In preparation, I first read two books: Susan Allport’s Sermons in Stone: The Stonewalls of New England and New York (which later became our primary textbook) and A Long Deep Furrow: Three Centuries of Farming in New England by Howard S. Russell. We were amazed to learn that there are far more trees in Massachusetts today than there were 150 years ago. By the mid-nineteenth-century as much as seventy to eighty percent of the Massachusetts landscape had been cleared for farming. According to the United States Department of Agriculture’s statistics on fences in 1871, out of a total Massachusetts acreage of around five million acres, 2,481,767 was fenced – almost fifty percent. In Massachusetts’ Essex County, seventy-five percent of the fences were made of stone. [https://www.primaryresearch.org/stonewalls/fencesurvey.pdf (6.3MB)]

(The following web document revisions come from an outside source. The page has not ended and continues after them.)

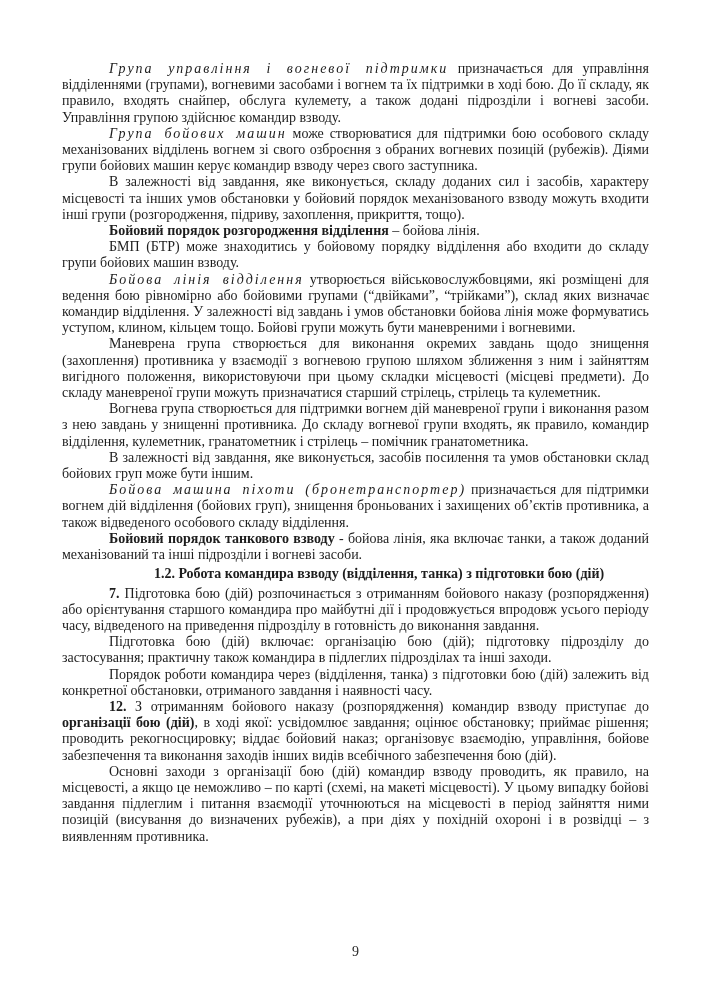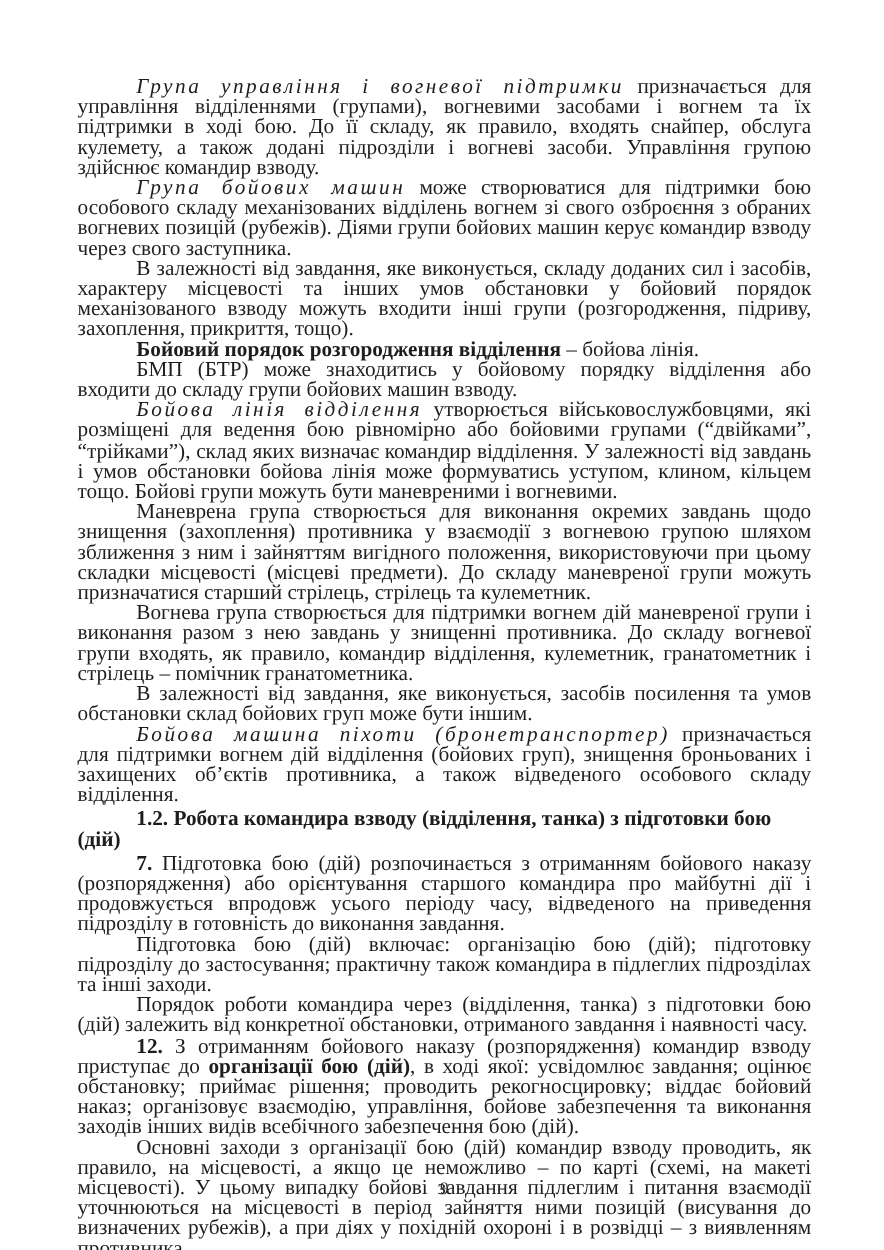"Група управління і вогневої підтримки" p.para { font-size: 17px -> 14px }
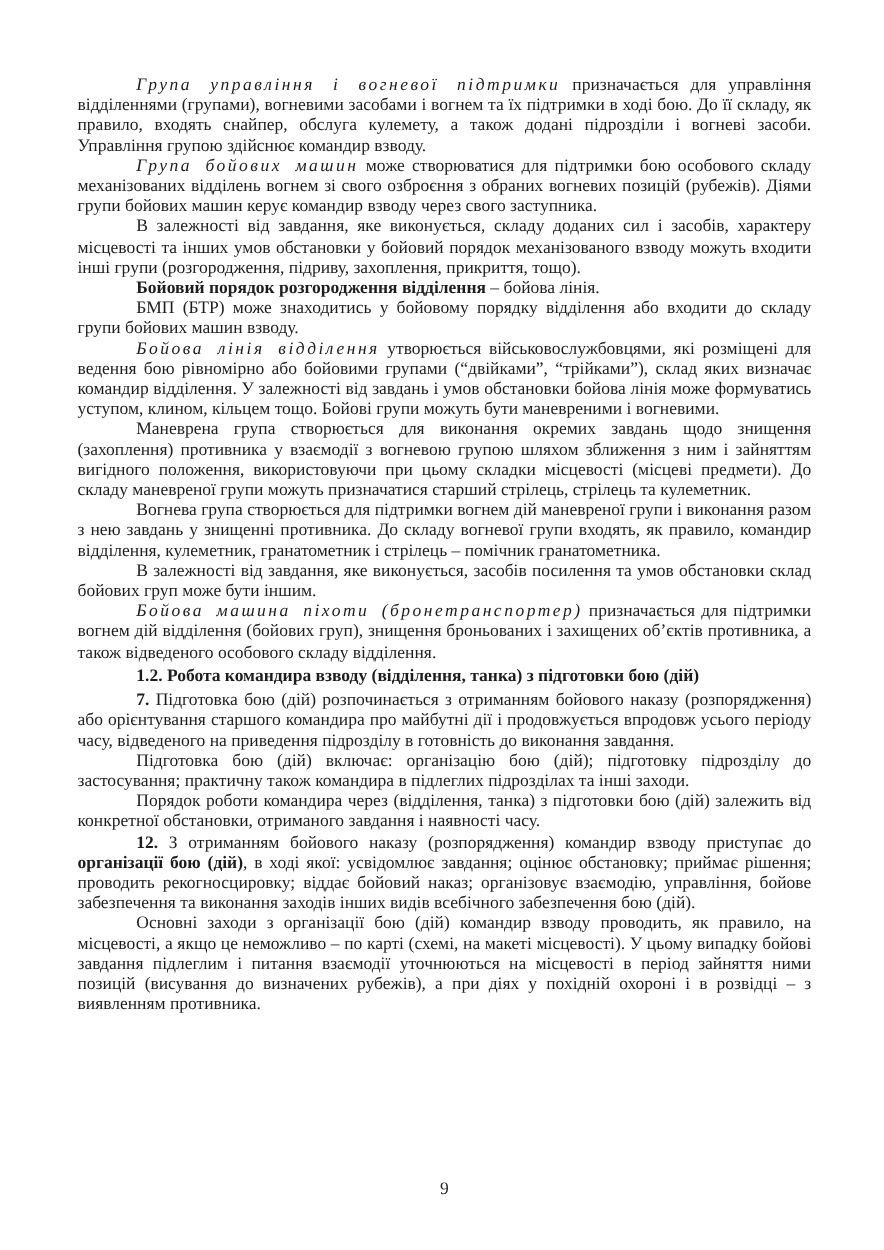"Бойовий порядок танкового взводу -" p.para { html: none -> <p><span>Бойовий порядок танкового взводу</span><span> - бойова лінія, яка включає танки, а також доданий механізований та інші підрозділи і вогневі засоби.</span></p> }
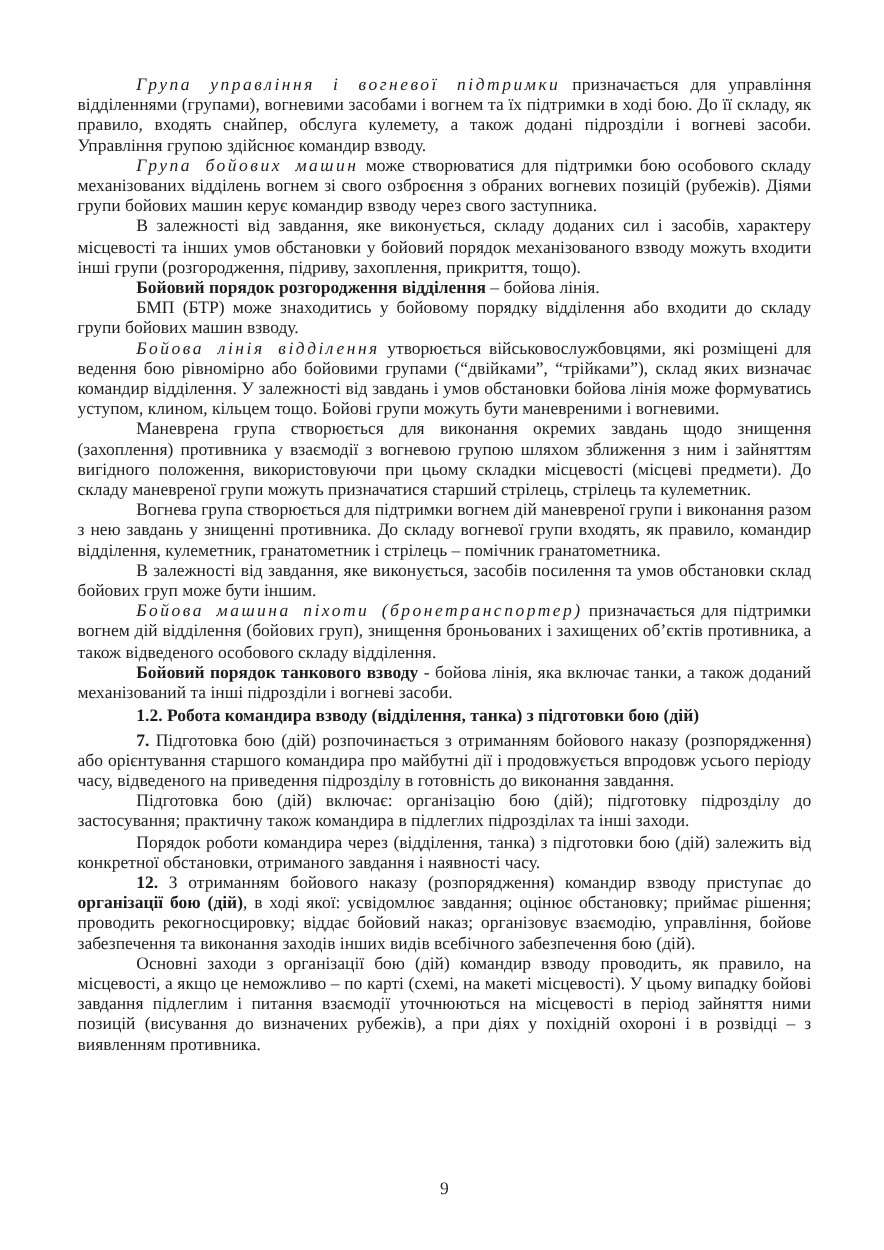"1.2. Робота командира взводу" p.para.heading { text-align: left -> center }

Even so, it was around this time that the Industrial Revolution was shifting the nation’s agriculture west. One wonders how many of the fenced in areas surveyed were in fact abandoned farms. As early as 1820 the Industrial Revolution began to impact the livelihood of the New England farmer and his plight continued to worsen . Advances in transportation such as railroads, steamboats, and the completion of the Erie Canal flooded New England markets with farm products from the South and Midwest. Cyrus McCormack and John Deere designed farm machinery for the expansive and relatively flat Midwestern farms as opposed to the typically hilly and rocky small farms of New England. Eventually most New England farmers either abandoned their farms for the lure of cheap, rich land in the Midwest, or for opportunities in the growing mill towns nearby.